The intense heat here in the Truckee Meadows is drawing people to the water, but occasionally the results are tragic.
On Thursday, a 19-year-old man nearly drowned at the Sparks Marina. A lifeguard located him in the murky water and pulled him to shore, where medics resuscitated him. This water rescue may have been more dramatic than most, but lifeguards see potentially dangerous behavior around water all the time.
Steve Lintz is the Aquatic Chairman with the Red Cross, and he says lifeguards have to be on high-alert at all times, and pay attention to all levels of the water.
"(Lifeguards) not only guarding the surface of the water you have to guard the bottom,” Linzt says. “You have to worry about people’s abilities, what they're wearing, about the type of toys they are playing with. It's a really difficult job.”
A case in point, Thursday's near-drowning victim was a non-swimmer who reportedly chased a beach ball into deep water. Easy to do in an open water venue like the Marina where the drop off can be sudden. But on any given day, you'll likely find a number of people putting themselves in jeopardy. Lifeguards watch for problems and respond. Most incidents are minor. The potential for real danger is always there.
“Most people don't really understand their abilities,” Lintz says. “So they might be with a group of friends and if a friend is a good swimmer and they're out there in the water, they'll follow them beyond their own capabilities. So people get led astray by friends sometimes. I think parents get led astray by not watching their children closely enough when they're by the water."

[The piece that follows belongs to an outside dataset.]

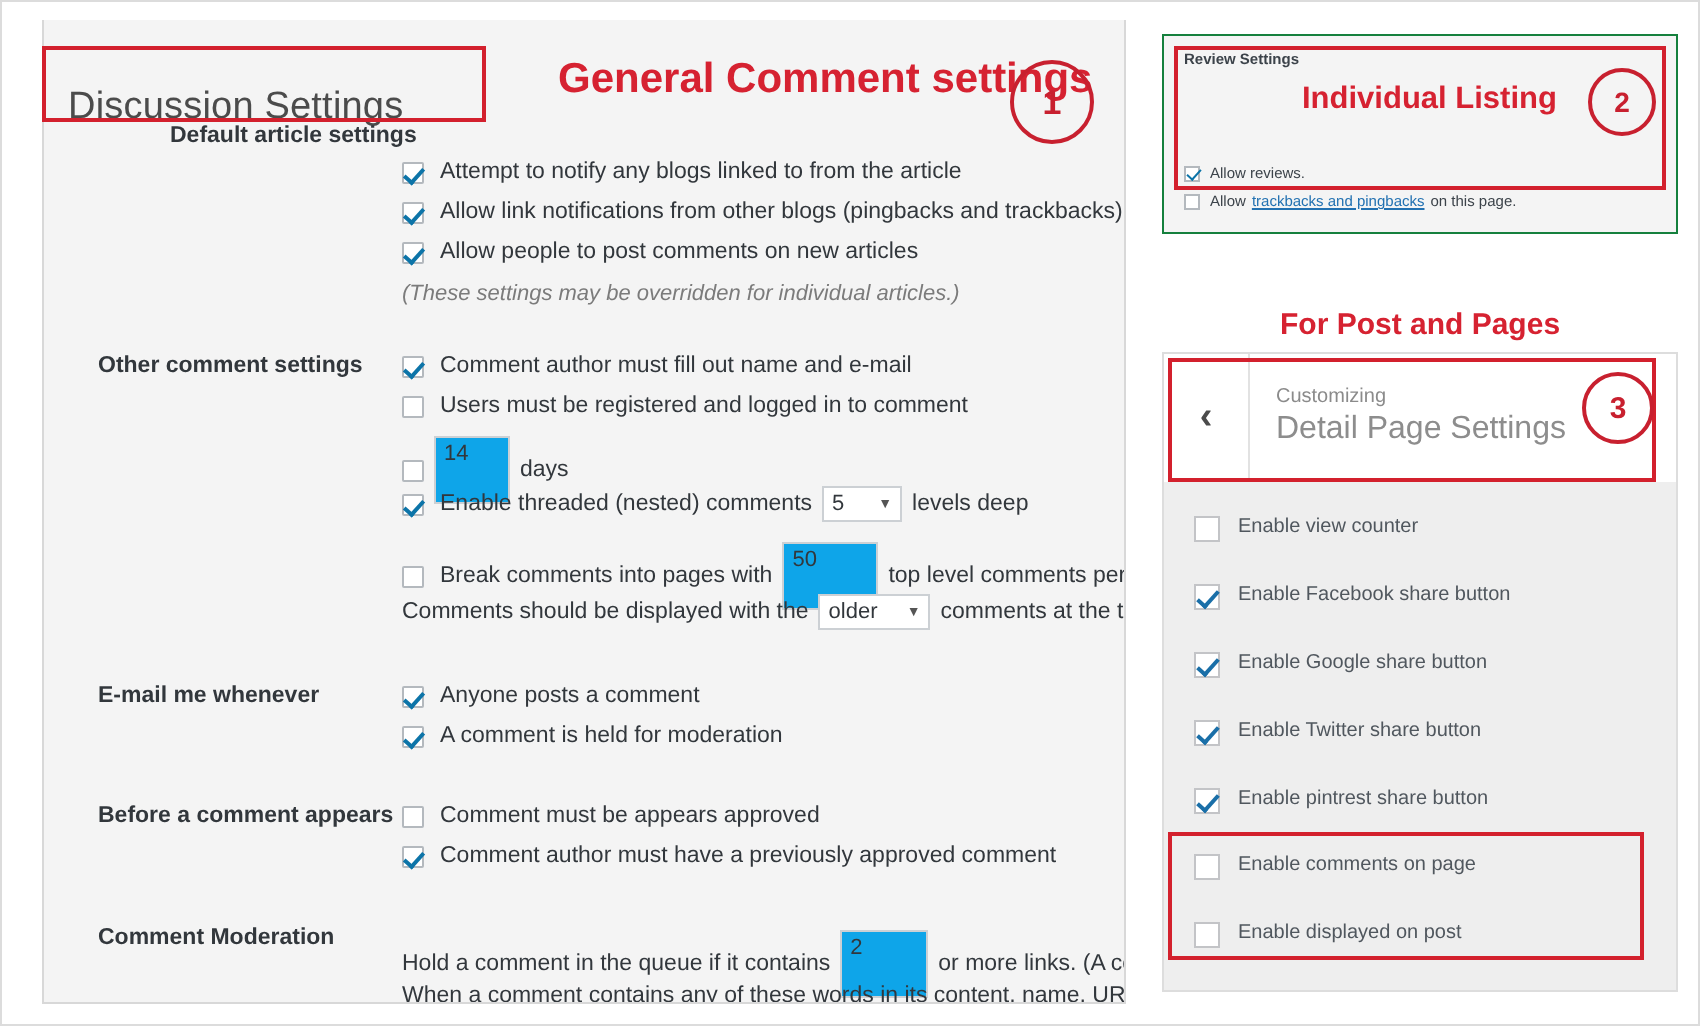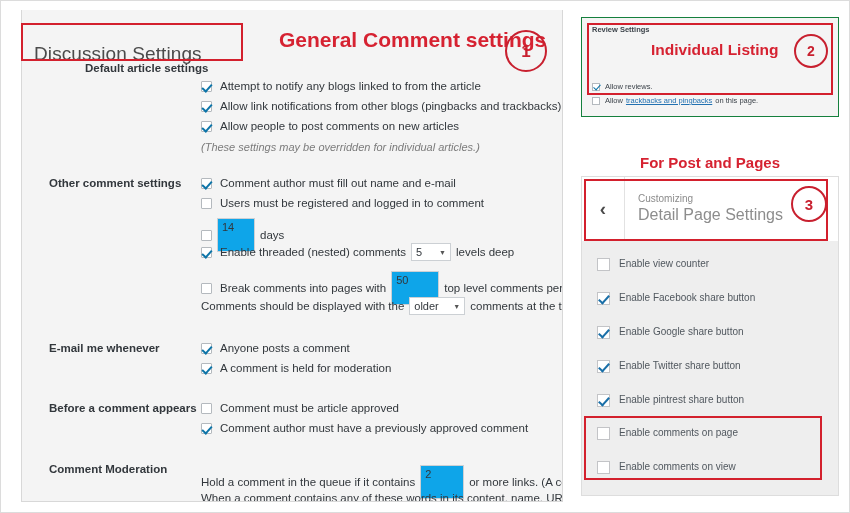"Comment must be article approved" span.txt { text: article -> appears }
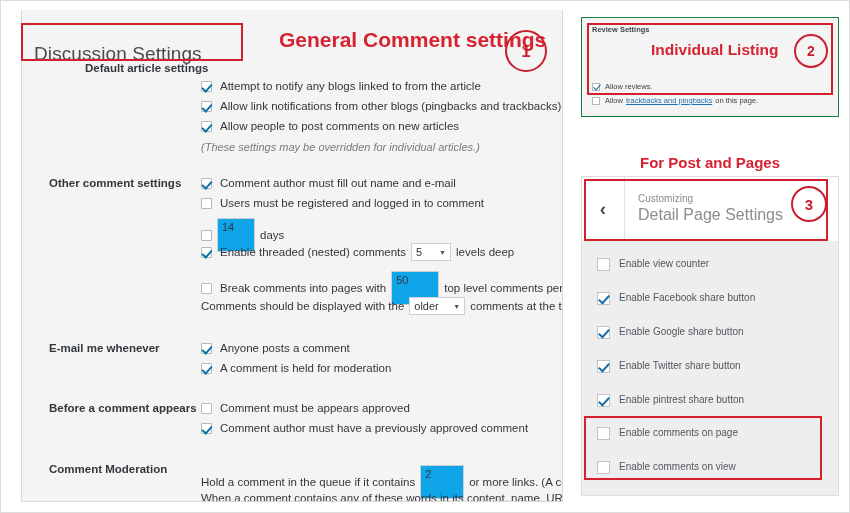"Enable comments on view" span.txt { text: comments on view -> displayed on post }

Lintz has spent his career teaching people how to take care of themselves in the water and training lifeguards to watch over those who can't.
“Some people are just unaware of a lake when the visibility is poor you don't see drop-offs and you can step in to deep water in one step sometimes,” Lintz says. “So a lot of it is, knowing your own abilities and responding the water and realizing it's a real danger.”

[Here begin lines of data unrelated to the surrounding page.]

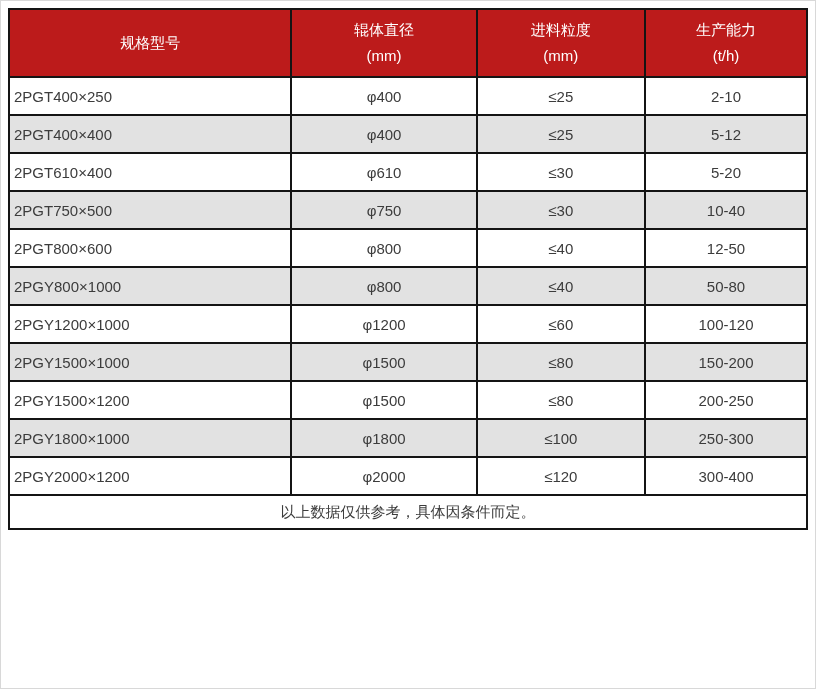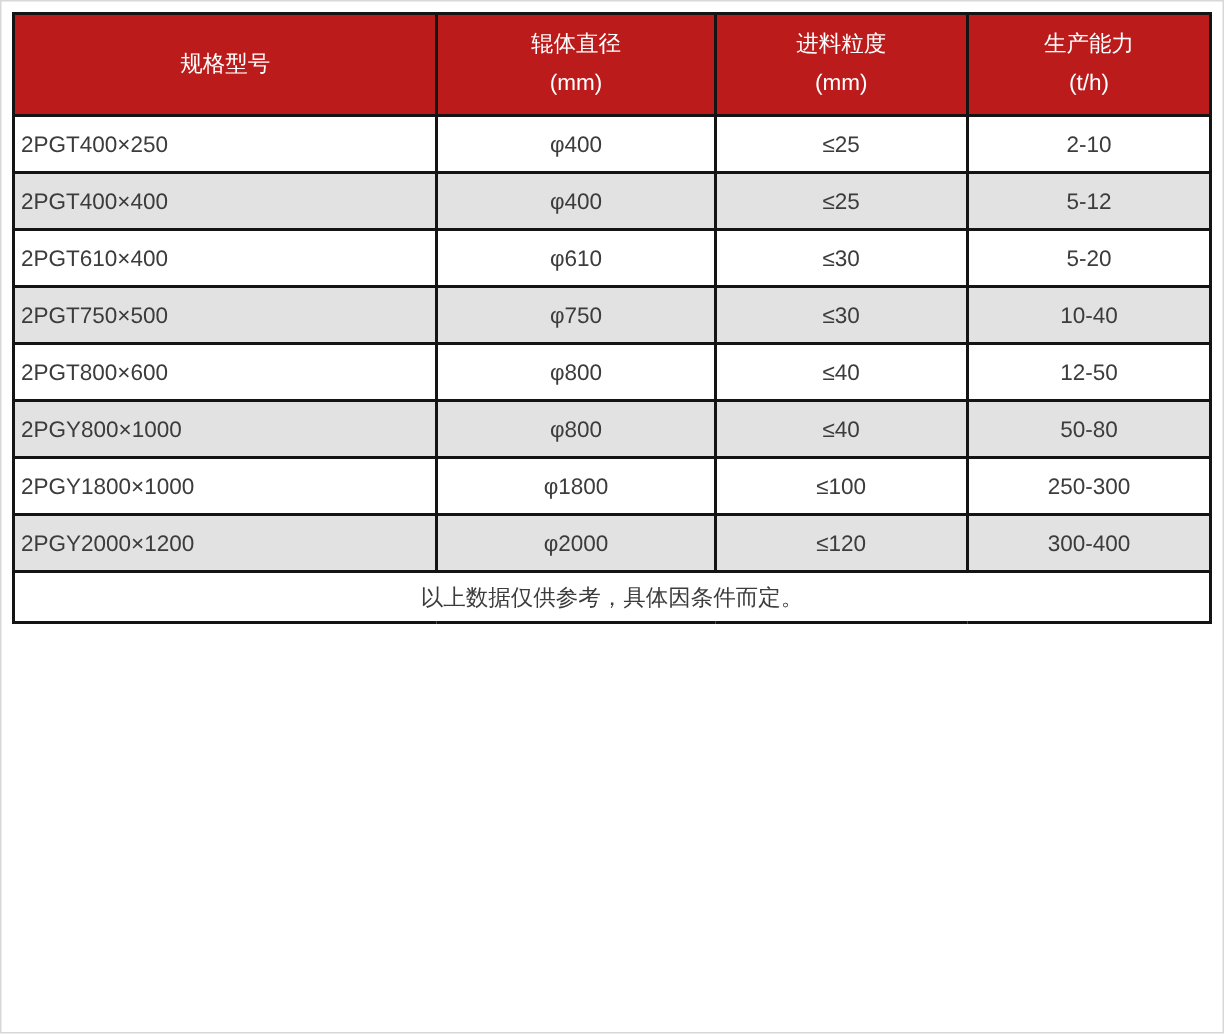"2PGY1200×1000" tr { html: none -> <tr> <td>2PGY1200×1000</td> <td>φ1200</td> <td>≤60</td> <td>100-120</td> </tr> }
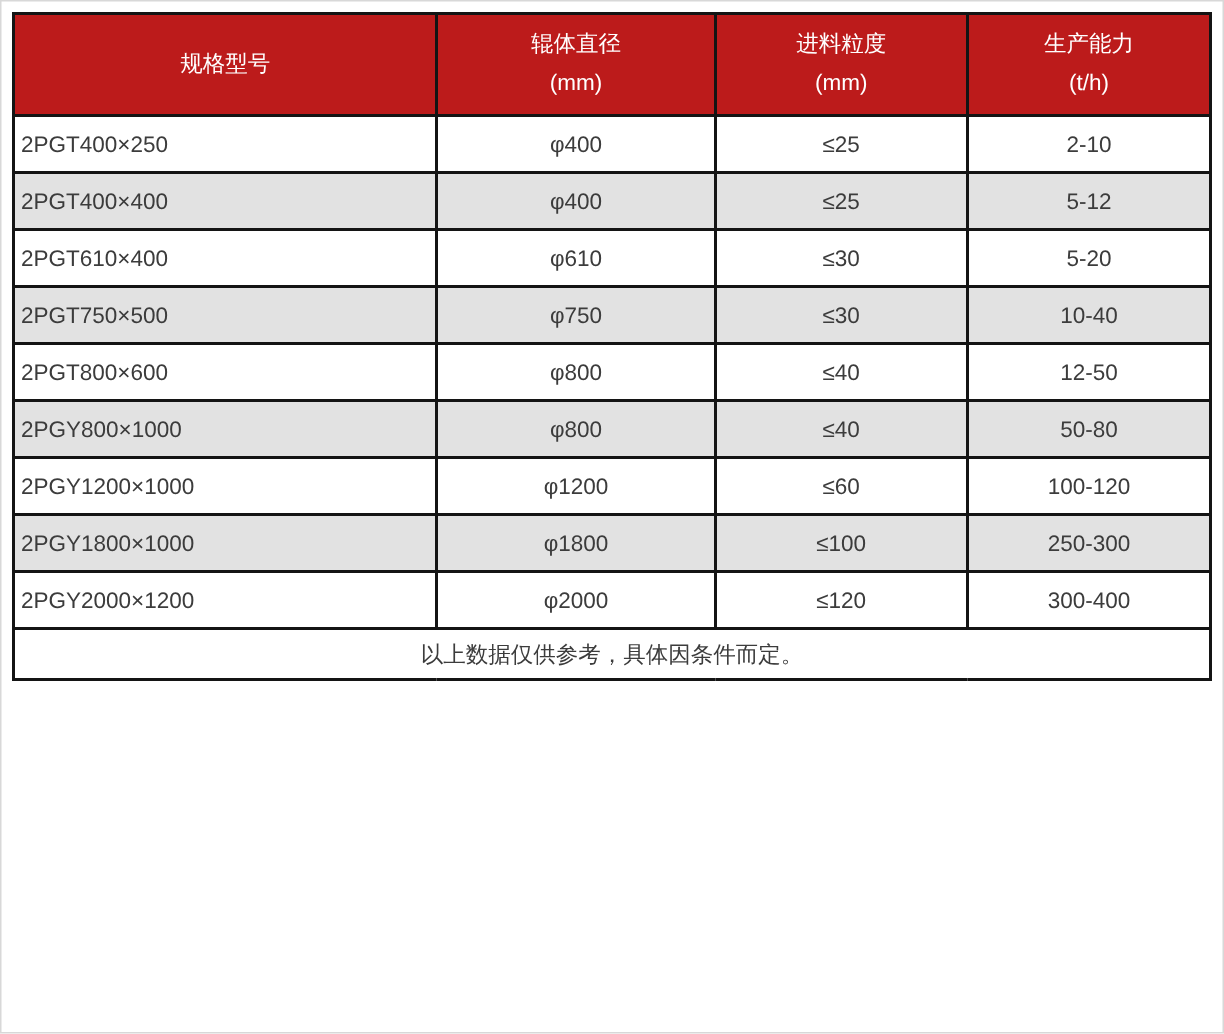"2PGY1500×1000" tr { html: none -> <tr> <td>2PGY1500×1000</td> <td>φ1500</td> <td>≤80</td> <td>150-200</td> </tr> }
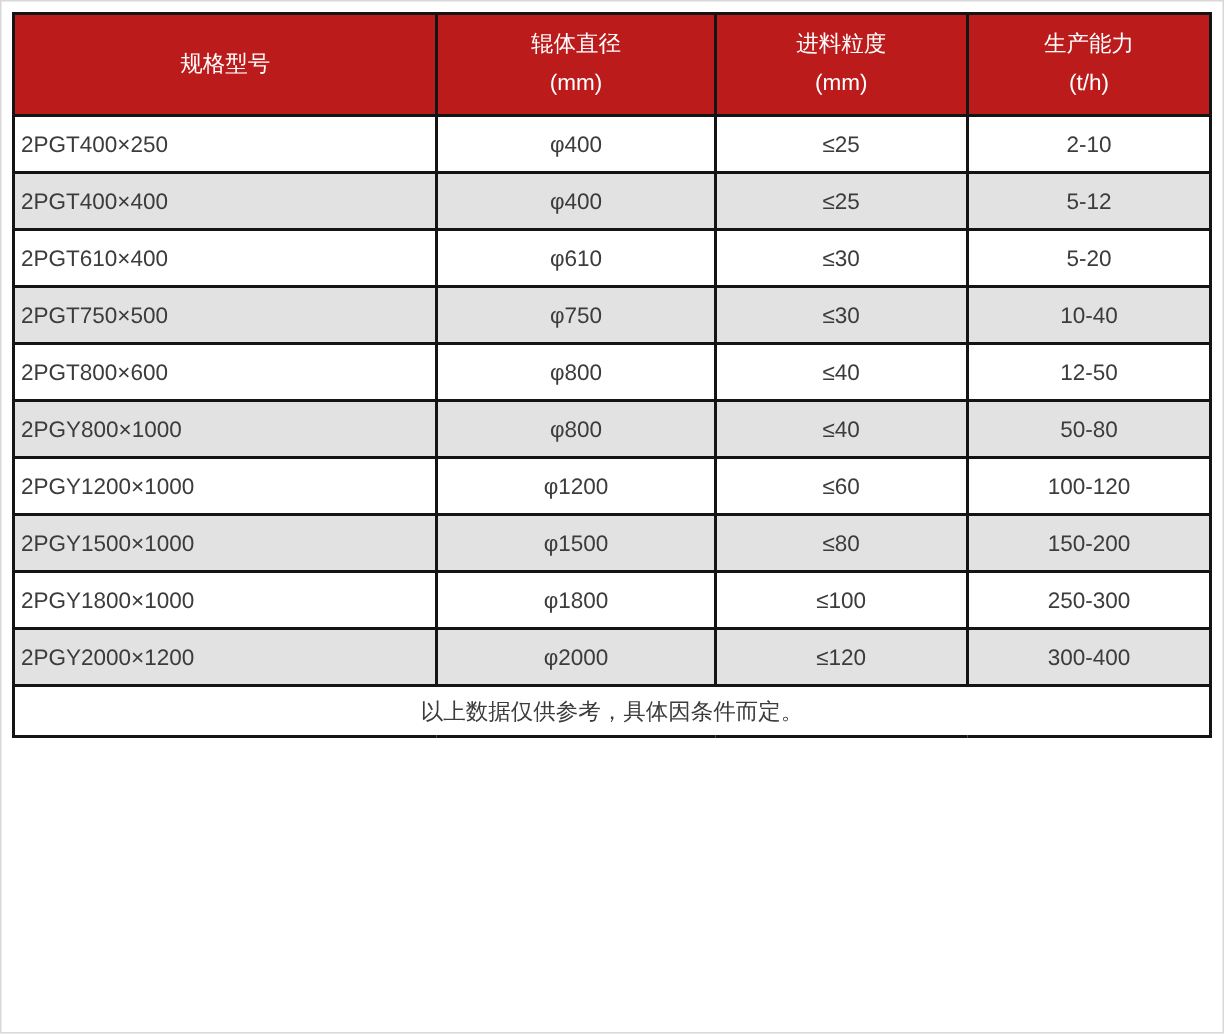"2PGY1500×1200" tr { html: none -> <tr> <td>2PGY1500×1200</td> <td>φ1500</td> <td>≤80</td> <td>200-250</td> </tr> }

But acquiring those abilities isn't as easy as it once was or perhaps as it still should be.
“A lot of kids coming up are not exposed to swim lessons,” Lintz says.
There are a lot of people who never learned how to swim, like Thursday’s Marina victim. With more kids growing up each year without those skills, it’s a problem that’s growing.
Swimming lessons are available year-round, but not everyone can take part. A decade ago, swimming lessons were part of the local school curriculum, then the school district dropped them. Not all families can afford the additional cost of swimming lessons, though those kids may be growing up without a skill that could some day save their lives.